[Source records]

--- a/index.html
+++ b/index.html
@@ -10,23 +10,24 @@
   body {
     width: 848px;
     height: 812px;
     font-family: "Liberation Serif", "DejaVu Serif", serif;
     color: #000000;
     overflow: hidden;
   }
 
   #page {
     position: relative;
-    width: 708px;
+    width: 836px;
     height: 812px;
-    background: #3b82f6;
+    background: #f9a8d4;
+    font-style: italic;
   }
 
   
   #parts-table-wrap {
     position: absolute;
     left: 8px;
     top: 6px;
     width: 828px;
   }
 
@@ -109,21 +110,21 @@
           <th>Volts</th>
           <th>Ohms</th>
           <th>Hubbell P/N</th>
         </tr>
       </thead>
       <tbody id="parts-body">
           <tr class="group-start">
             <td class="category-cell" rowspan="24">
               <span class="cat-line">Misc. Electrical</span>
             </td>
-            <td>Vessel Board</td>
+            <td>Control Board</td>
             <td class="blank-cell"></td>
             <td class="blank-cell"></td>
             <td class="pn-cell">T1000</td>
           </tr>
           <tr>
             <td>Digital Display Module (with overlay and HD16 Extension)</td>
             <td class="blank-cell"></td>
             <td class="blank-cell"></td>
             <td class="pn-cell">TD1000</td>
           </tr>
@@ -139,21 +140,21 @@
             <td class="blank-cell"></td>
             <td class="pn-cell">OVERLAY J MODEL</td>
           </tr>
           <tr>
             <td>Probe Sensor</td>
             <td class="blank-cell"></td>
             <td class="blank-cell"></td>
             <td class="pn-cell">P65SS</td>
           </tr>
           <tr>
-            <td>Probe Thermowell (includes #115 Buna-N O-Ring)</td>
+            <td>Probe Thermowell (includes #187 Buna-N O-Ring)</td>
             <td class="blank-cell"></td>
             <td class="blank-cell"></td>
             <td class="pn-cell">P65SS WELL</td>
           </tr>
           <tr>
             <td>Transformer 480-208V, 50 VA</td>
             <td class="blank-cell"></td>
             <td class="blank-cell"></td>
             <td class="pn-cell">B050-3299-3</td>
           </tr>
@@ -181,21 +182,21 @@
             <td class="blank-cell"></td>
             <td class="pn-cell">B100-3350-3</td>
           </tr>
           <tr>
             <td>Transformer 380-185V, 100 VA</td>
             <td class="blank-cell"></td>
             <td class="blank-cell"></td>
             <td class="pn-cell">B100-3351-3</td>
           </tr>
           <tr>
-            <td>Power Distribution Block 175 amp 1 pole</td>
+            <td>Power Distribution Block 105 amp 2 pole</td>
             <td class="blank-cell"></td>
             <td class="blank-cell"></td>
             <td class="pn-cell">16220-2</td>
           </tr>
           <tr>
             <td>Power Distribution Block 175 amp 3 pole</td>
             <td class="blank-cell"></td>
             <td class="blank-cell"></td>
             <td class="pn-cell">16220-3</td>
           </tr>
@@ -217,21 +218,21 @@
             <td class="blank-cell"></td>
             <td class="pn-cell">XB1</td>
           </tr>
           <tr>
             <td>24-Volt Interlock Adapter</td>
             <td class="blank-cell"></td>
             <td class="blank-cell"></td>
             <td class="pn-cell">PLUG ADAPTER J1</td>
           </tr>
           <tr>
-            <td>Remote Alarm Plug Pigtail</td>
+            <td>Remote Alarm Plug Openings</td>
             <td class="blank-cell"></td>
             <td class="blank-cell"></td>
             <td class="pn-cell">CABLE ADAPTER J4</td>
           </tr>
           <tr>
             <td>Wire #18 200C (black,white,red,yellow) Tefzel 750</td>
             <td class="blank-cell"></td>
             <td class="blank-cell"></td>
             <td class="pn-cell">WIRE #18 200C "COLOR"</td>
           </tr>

==

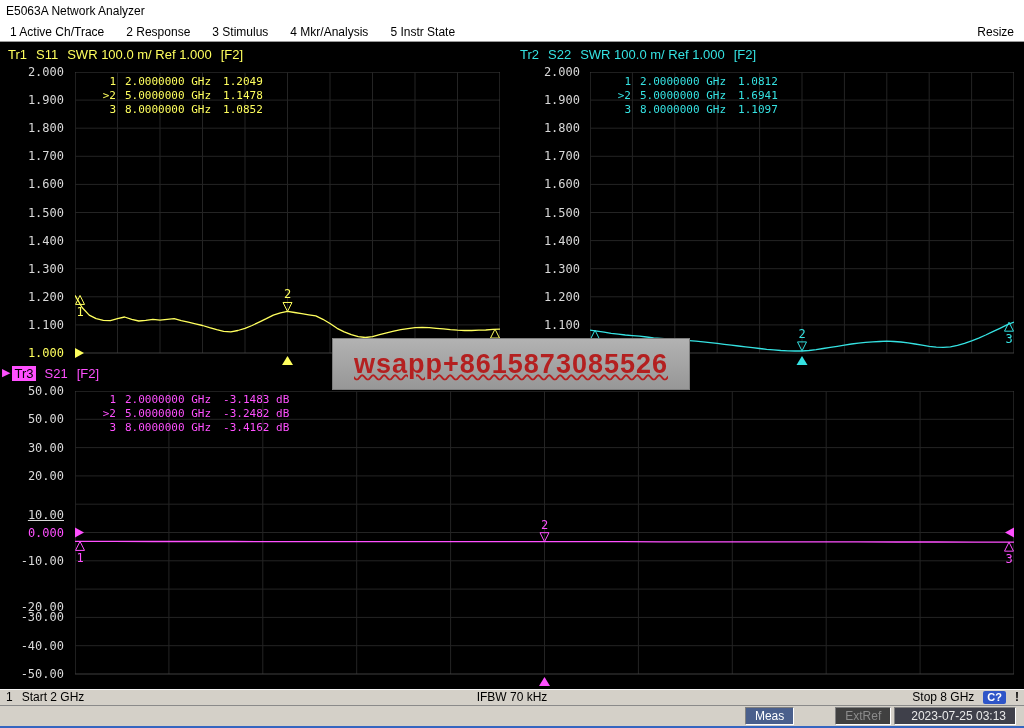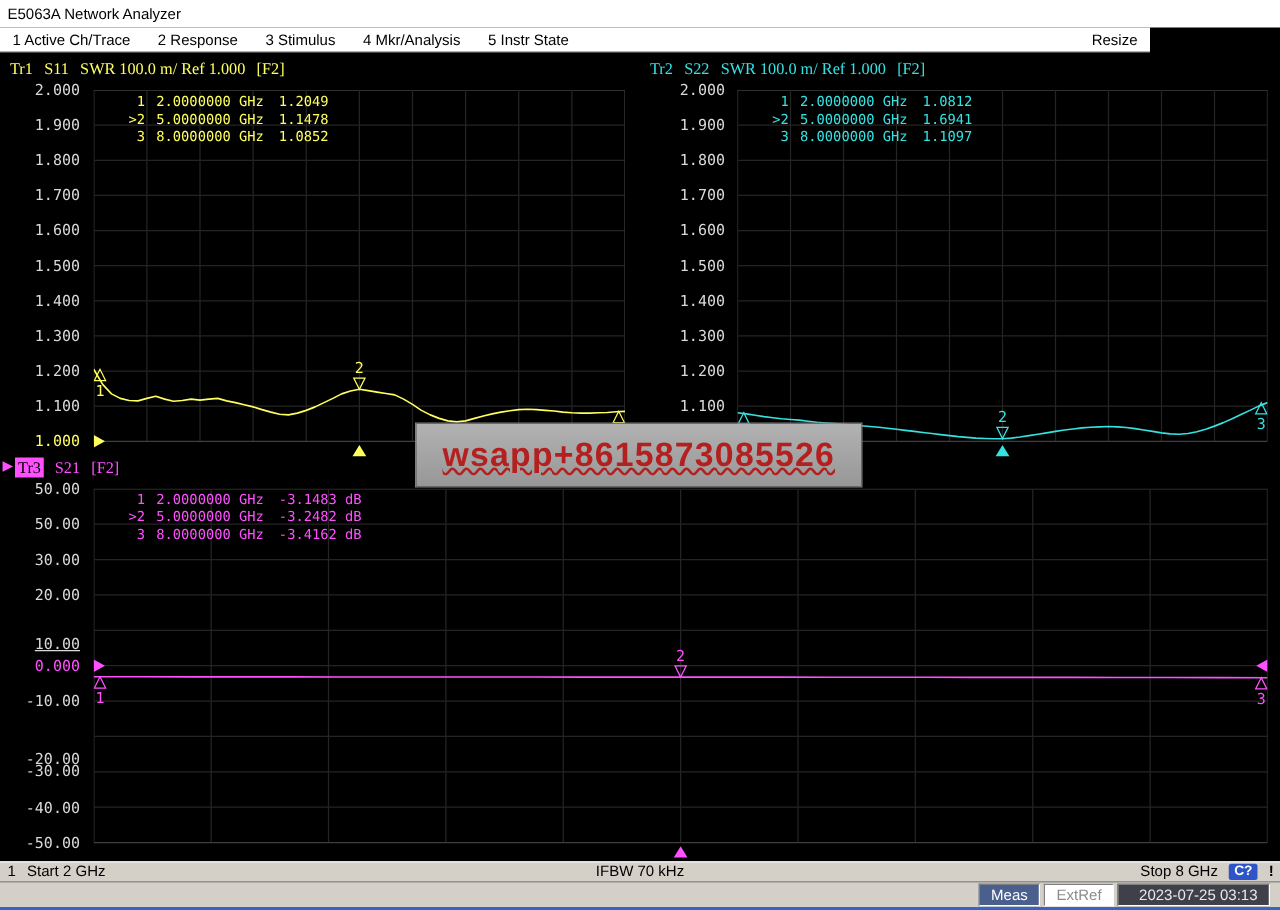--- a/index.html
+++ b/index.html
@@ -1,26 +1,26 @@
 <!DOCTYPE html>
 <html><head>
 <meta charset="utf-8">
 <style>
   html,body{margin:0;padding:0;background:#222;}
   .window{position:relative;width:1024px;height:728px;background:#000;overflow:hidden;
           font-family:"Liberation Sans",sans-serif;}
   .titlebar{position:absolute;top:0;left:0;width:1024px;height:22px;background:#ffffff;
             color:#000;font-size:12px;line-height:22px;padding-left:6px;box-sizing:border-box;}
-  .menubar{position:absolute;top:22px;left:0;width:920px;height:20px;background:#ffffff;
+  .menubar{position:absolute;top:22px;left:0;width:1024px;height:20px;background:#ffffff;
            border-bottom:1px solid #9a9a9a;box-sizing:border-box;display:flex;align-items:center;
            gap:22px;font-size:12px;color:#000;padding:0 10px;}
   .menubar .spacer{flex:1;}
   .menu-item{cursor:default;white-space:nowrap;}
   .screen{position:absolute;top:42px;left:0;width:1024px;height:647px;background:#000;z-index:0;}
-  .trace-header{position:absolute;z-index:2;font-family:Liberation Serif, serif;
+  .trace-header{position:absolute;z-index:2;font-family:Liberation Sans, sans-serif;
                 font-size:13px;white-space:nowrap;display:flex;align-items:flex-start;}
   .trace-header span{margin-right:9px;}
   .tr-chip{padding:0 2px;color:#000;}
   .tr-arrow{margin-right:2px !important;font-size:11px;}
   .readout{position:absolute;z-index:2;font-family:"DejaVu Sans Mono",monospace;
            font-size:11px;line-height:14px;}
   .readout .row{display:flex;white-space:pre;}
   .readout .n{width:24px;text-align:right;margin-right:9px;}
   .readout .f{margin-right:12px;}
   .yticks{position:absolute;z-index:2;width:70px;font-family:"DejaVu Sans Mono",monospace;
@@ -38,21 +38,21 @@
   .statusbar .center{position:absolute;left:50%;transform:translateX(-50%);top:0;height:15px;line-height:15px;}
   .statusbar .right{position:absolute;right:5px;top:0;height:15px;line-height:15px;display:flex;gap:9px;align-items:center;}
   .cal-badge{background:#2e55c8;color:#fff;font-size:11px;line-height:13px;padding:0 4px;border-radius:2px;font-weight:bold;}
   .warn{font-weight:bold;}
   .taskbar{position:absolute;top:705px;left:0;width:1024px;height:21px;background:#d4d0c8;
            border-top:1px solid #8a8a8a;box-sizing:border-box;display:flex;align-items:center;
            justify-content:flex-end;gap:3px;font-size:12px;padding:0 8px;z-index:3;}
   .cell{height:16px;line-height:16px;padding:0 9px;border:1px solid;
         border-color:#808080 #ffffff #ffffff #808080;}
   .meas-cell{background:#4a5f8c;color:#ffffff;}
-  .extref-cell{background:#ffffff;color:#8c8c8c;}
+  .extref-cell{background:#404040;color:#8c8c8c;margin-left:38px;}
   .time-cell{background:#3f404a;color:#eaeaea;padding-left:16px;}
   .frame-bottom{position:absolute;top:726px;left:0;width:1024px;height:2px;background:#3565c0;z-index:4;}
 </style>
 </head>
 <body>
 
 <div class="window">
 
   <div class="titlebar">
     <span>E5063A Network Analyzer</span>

* _ABOUT THIS EXERCISE_
Only the lines above starting at the one containing "width: 828px;" and ending at the one containing "#115 Buna-N O-Ring)</td>", both included, are to be returned, exactly as they read.

* _OUTPUT_
     width: 828px;
   }
 
@@ -109,21 +110,21 @@
           <th>Volts</th>
           <th>Ohms</th>
           <th>Hubbell P/N</th>
         </tr>
       </thead>
       <tbody id="parts-body">
           <tr class="group-start">
             <td class="category-cell" rowspan="24">
               <span class="cat-line">Misc. Electrical</span>
             </td>
-            <td>Vessel Board</td>
+            <td>Control Board</td>
             <td class="blank-cell"></td>
             <td class="blank-cell"></td>
             <td class="pn-cell">T1000</td>
           </tr>
           <tr>
             <td>Digital Display Module (with overlay and HD16 Extension)</td>
             <td class="blank-cell"></td>
             <td class="blank-cell"></td>
             <td class="pn-cell">TD1000</td>
           </tr>
@@ -139,21 +140,21 @@
             <td class="blank-cell"></td>
             <td class="pn-cell">OVERLAY J MODEL</td>
           </tr>
           <tr>
             <td>Probe Sensor</td>
             <td class="blank-cell"></td>
             <td class="blank-cell"></td>
             <td class="pn-cell">P65SS</td>
           </tr>
           <tr>
-            <td>Probe Thermowell (includes #115 Buna-N O-Ring)</td>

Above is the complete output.